Ex-Cinar Co-Founder Ronald Weinberg Guilty of Fraud
The 'Busy World of Richard Scarry' producer imploded in the early 2000s, with offshore investments leading to Canada's longest jury trial.
Ronald Weinberg, Canada’s high-riding animation producer that was felled during the late 1990s by a series of corporate scandals, was found guilty of fraud on Thursday.
The jury trial, which lasted two years, ended in a Montreal courthouse with Weinberg, co-founder and former CEO of Cinar Corp., and two former business associates, Lino Matteo and John Xanthoudakis, being found guilty of orchestrating an elaborate $122 million fraud. In the 1990s, Weinberg and Cinar co-founder Micheline Charest were high-flying Canadian cartoon producers behind such popular kids series as Arthur, Lassie and The Busy World of Richard Scarry.

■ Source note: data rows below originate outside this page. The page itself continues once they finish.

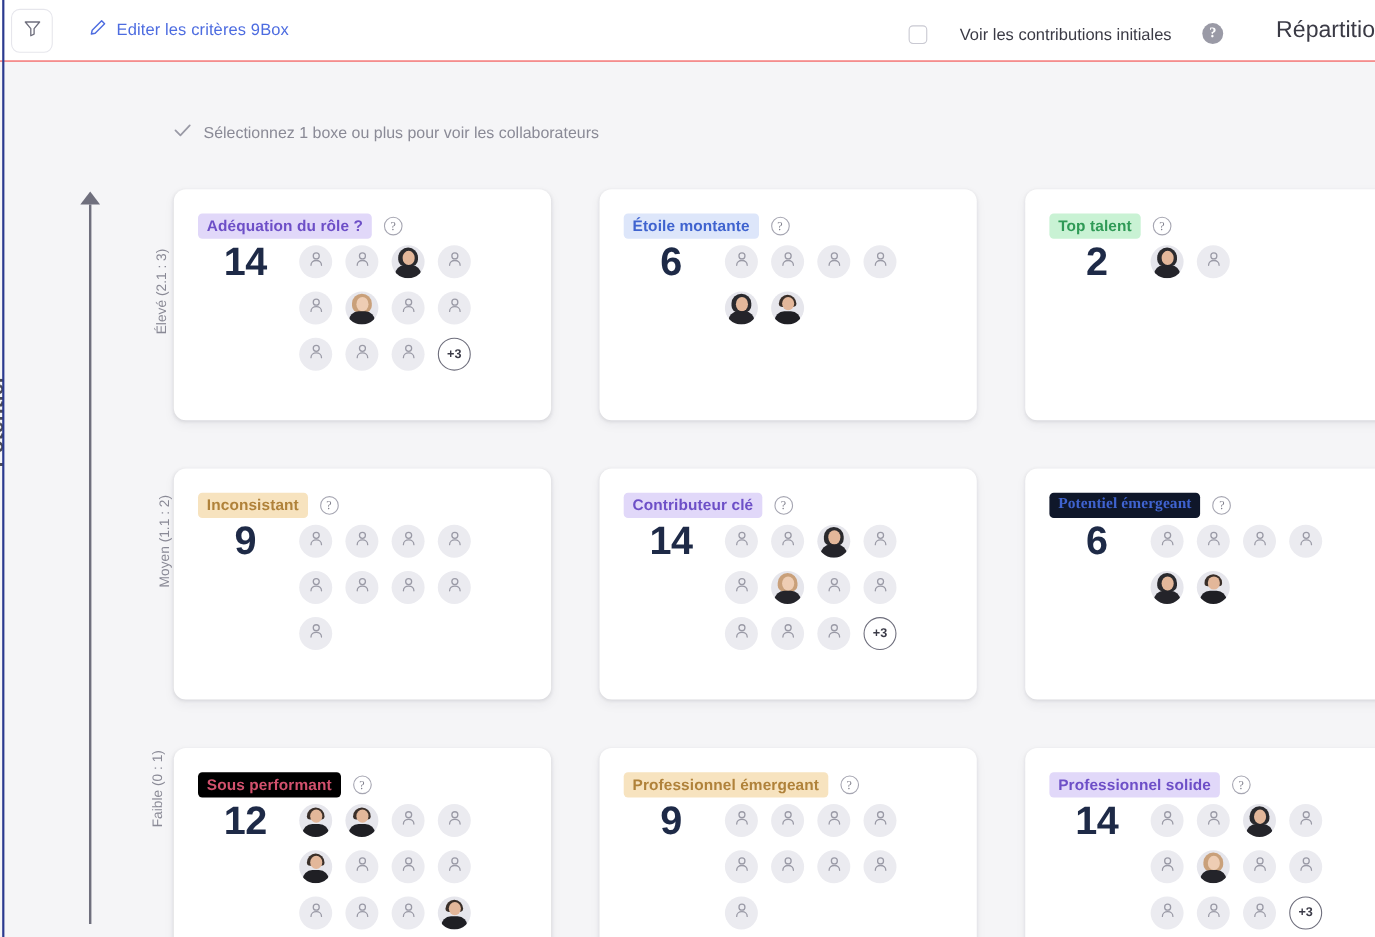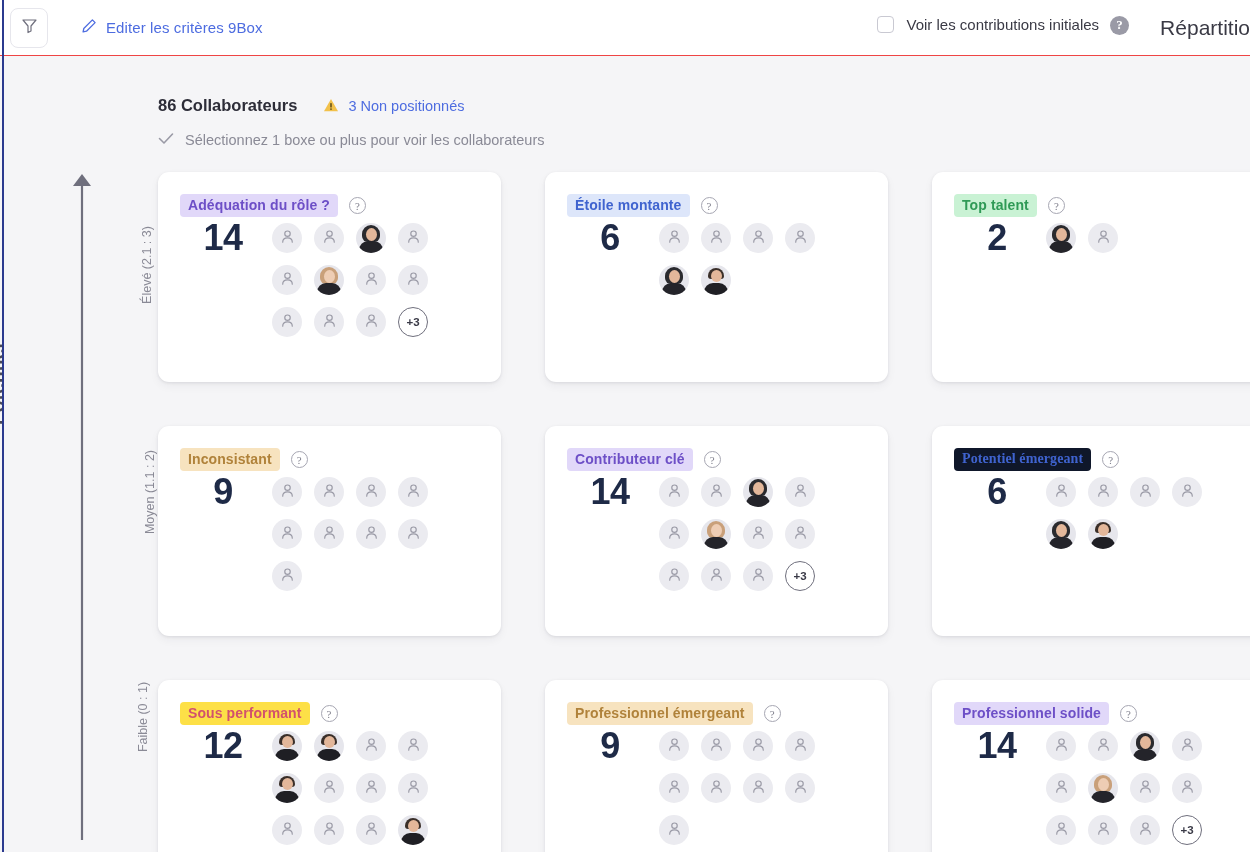--- a/index.html
+++ b/index.html
@@ -46,8 +46,8 @@
     color: #4d6ce0; font-size: 15px; letter-spacing: .1px;
   }
   .topbar-right {
-    margin-left: auto; display: flex; align-items: flex-start;
-    padding-right: 0px; gap: 0;
+    margin-left: auto; display: flex; align-items: flex-end;
+    padding-right: 0px; gap: 17px;
   }
   .checkbox-box {
     width: 17px; height: 17px;

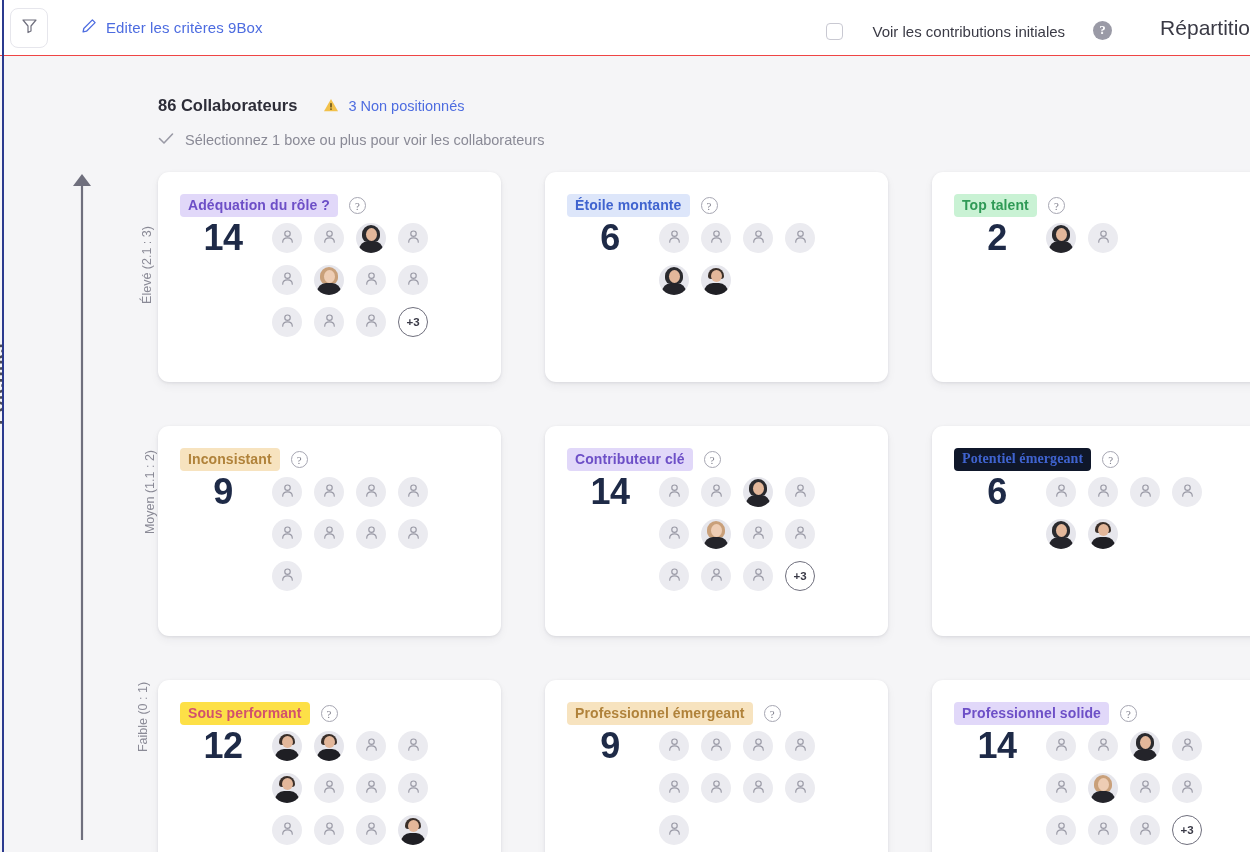--- a/index.html
+++ b/index.html
@@ -233,17 +233,6 @@
   </div>
 
   <div class="head-block">
-    <div class="head-row1">
-      <span class="head-count">86 Collaborateurs</span>
-      <span class="warn-icon">
-        <svg width="16" height="15" viewBox="0 0 16 15">
-          <path d="M8 1l7 12.2H1L8 1z" fill="#f2c14b"></path>
-          <rect x="7.25" y="5" width="1.5" height="4.6" rx=".7" fill="#5c4a14"></rect>
-          <circle cx="8" cy="11.1" r=".85" fill="#5c4a14"></circle>
-        </svg>
-      </span>
-      <span class="unpositioned">3 Non positionnés</span>
-    </div>
     <div class="head-row2">
       <span>
         <svg width="16" height="13" viewBox="0 0 16 13" fill="none">

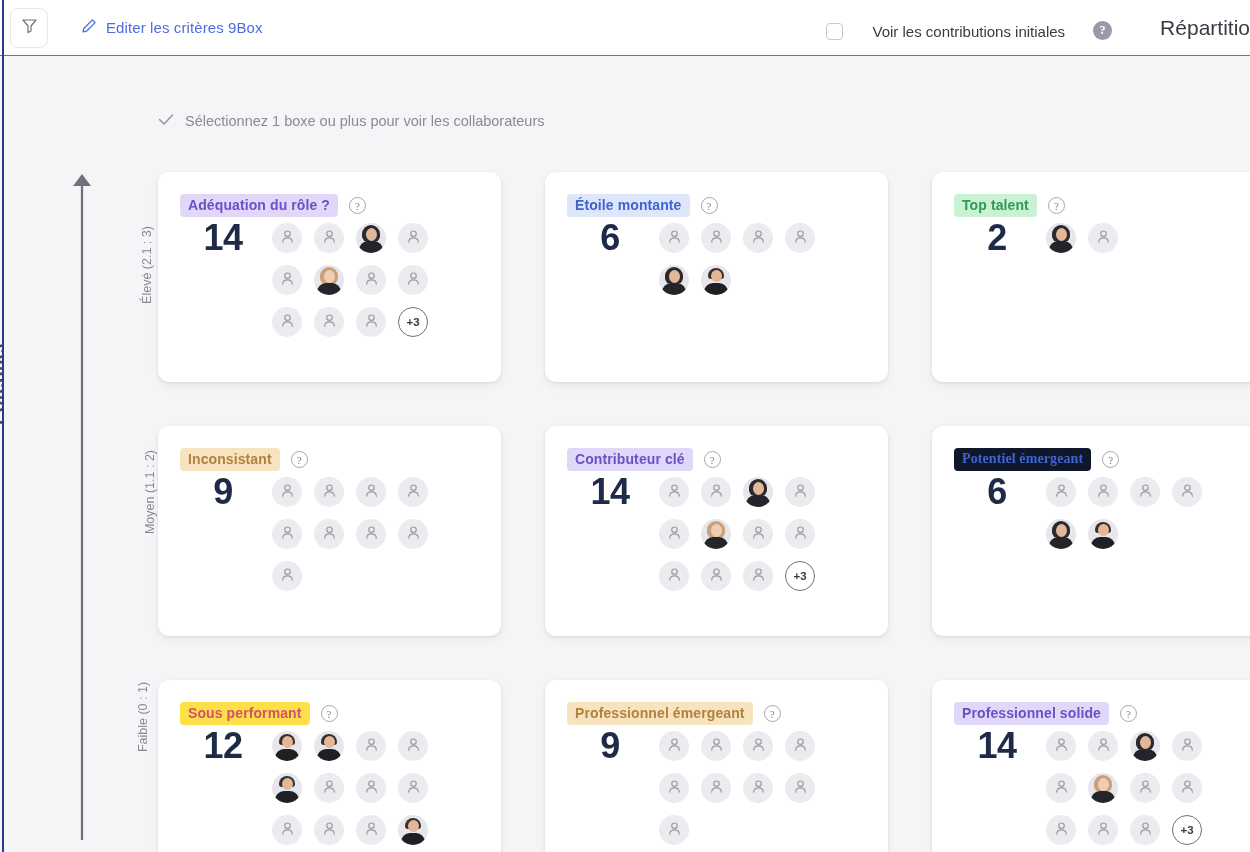--- a/index.html
+++ b/index.html
@@ -615,7 +615,7 @@
       </div>
       <div class="card">
         <div class="badge-row">
-          <span class="badge" style="background: #fde047; color: rgb(210, 81, 109);">Sous performant</span>
+          <span class="badge" style="background: #000000; color: rgb(210, 81, 109);">Sous performant</span>
           <span class="badge-help">?</span>
         </div>
         <div class="card-body">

The Hollywood Reporter in 1997 ranked Charest as one of the most powerful women in the international entertainment business. But Weinberg and Charest's gilded world fell apart three years later when they were found to have put the names of Canadians on scripts written by Americans to secure lucrative tax credits and other government subsidies.
Canadian animator Claude Robinson in 2013 won a court battle with Cinar over the theft of one of his cartoon characters. The two decade-long investigation into the pitch for a kids show eventually led to the scandals that sank Cinar.
Charest died in 2004 from medical complications in a Montreal hospital after undergoing plastic surgery. Weinberg, Matteo and Xanthoudakis went on trial in 2014 for fraud-related charges stemming from $122 million in offshore investments made by Cinar executives between August 1998 and March 2000 without the knowledge or approval of the company’s board of directors.
Montreal-based Cinar was eventually purchased in 2004 by a consortium led by Nelvana co-founder Michael Hirsh and rebranded as Cookie Jar Entertainment.